*WHAT TO WORK ON*
Print exactly the lines from the one containing "total: 733.32 -> 929.88" through the last line of the entries below; the pictures stay out of the copy.
---------------
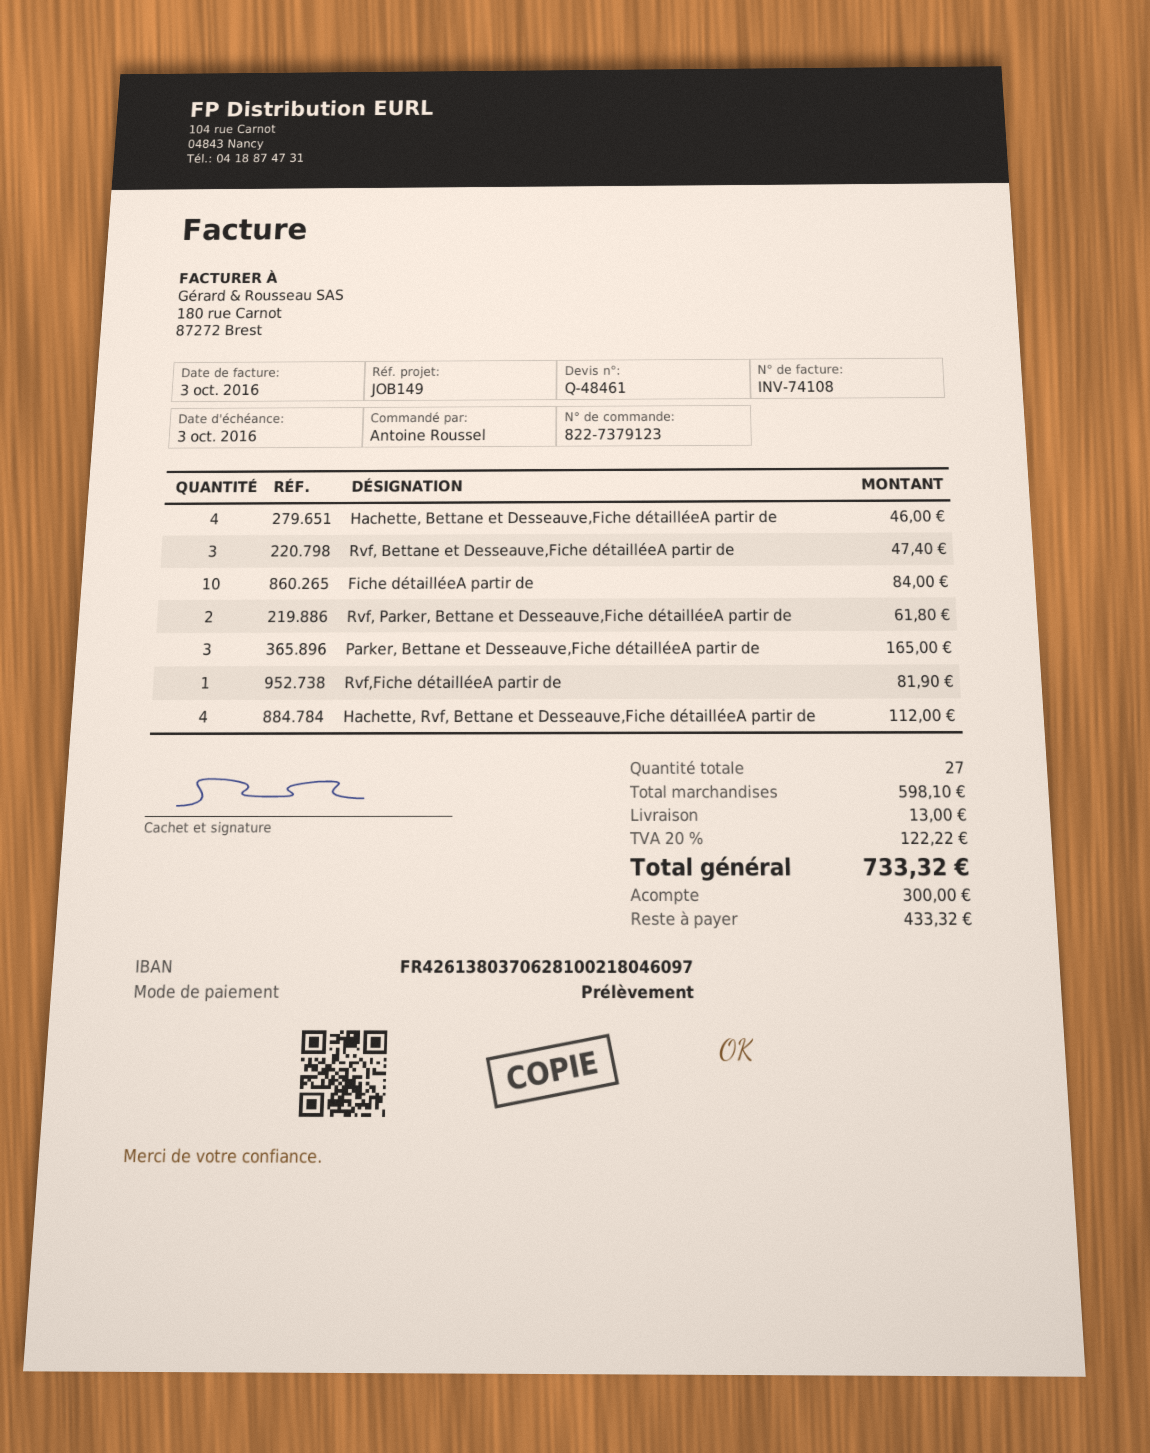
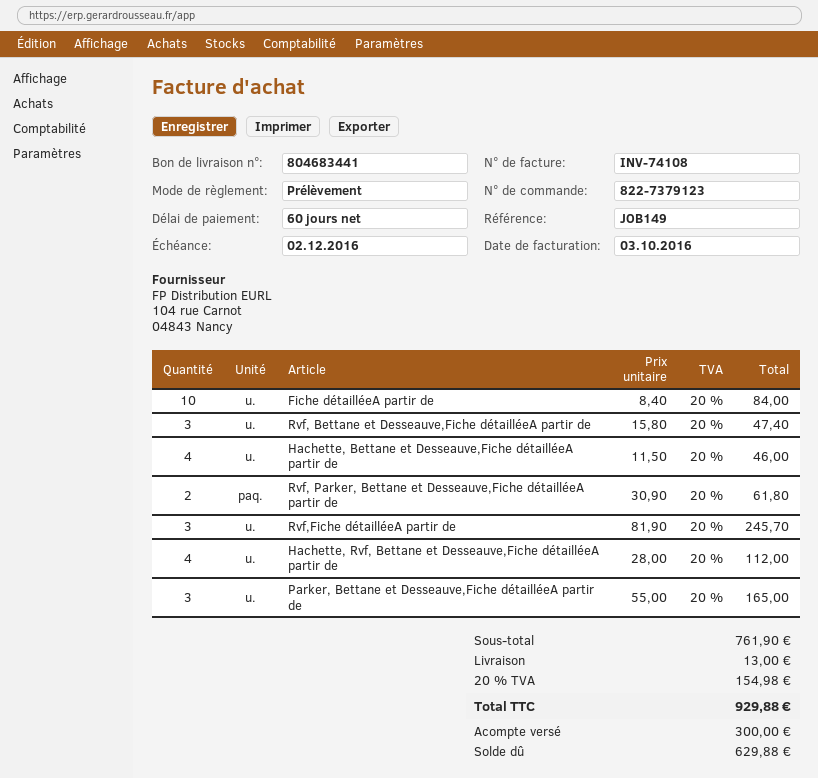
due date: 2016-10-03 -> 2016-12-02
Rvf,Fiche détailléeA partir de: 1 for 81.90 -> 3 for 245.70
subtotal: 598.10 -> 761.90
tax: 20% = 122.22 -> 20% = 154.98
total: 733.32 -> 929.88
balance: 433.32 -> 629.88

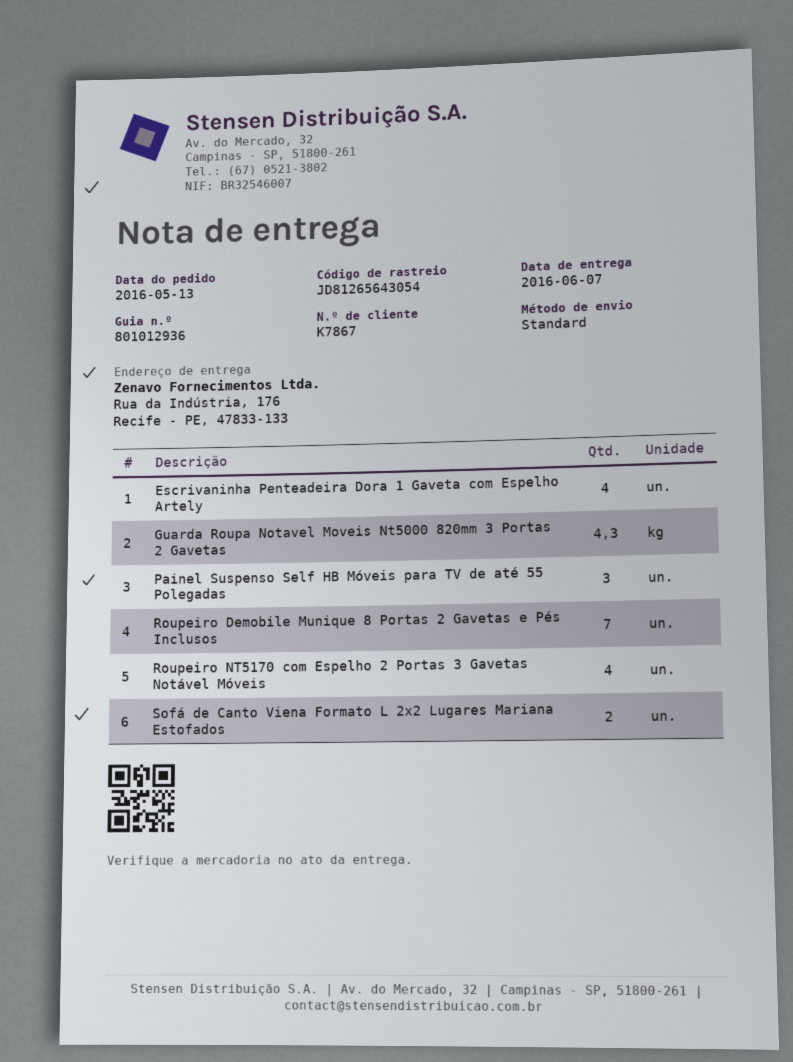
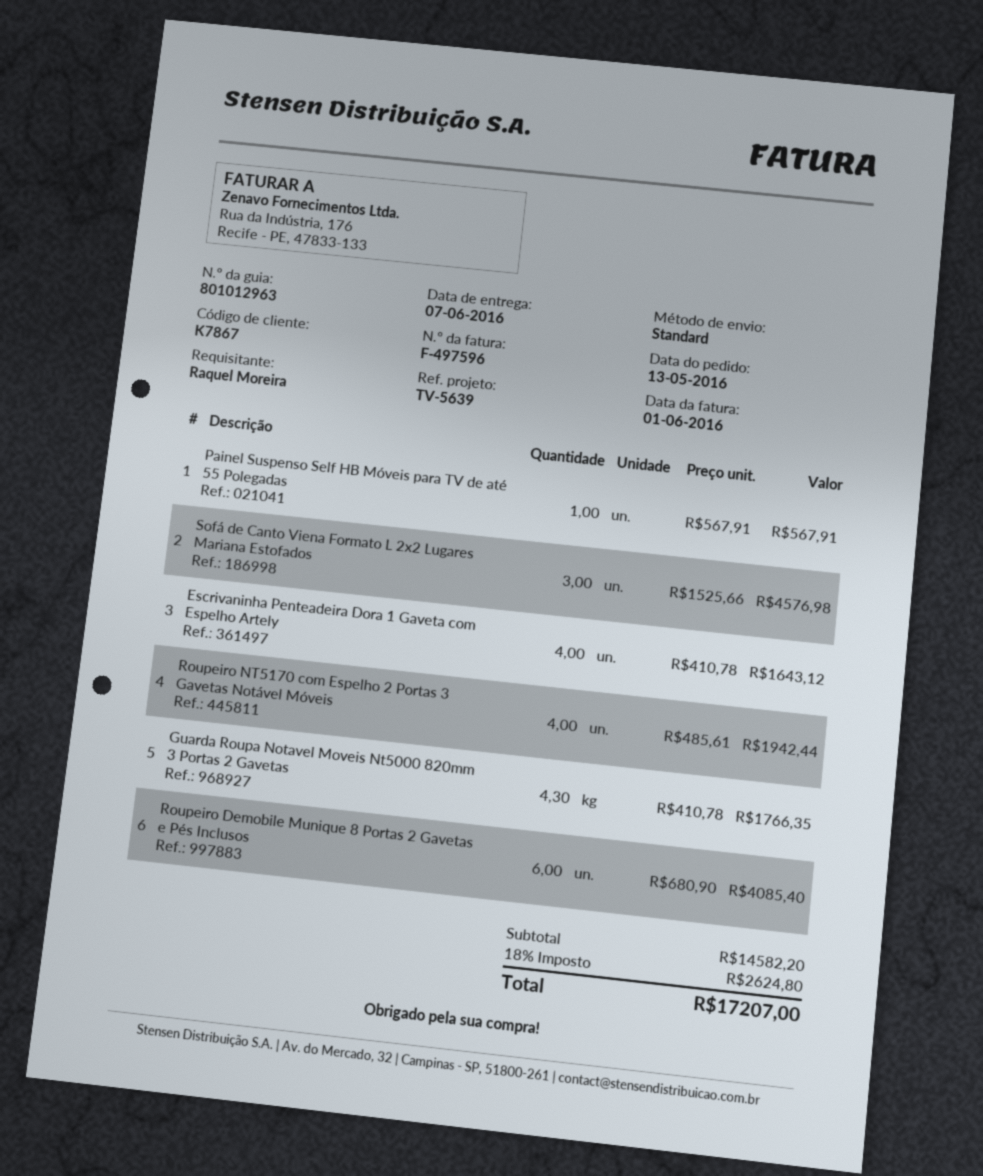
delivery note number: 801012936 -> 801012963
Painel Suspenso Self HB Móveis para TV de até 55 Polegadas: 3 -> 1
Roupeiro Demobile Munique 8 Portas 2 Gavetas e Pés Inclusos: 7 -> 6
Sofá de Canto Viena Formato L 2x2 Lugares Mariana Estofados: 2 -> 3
---------------
*ANSWER SECTION*
total: 733.32 -> 929.88
balance: 433.32 -> 629.88

delivery note number: 801012936 -> 801012963
Painel Suspenso Self HB Móveis para TV de até 55 Polegadas: 3 -> 1
Roupeiro Demobile Munique 8 Portas 2 Gavetas e Pés Inclusos: 7 -> 6
Sofá de Canto Viena Formato L 2x2 Lugares Mariana Estofados: 2 -> 3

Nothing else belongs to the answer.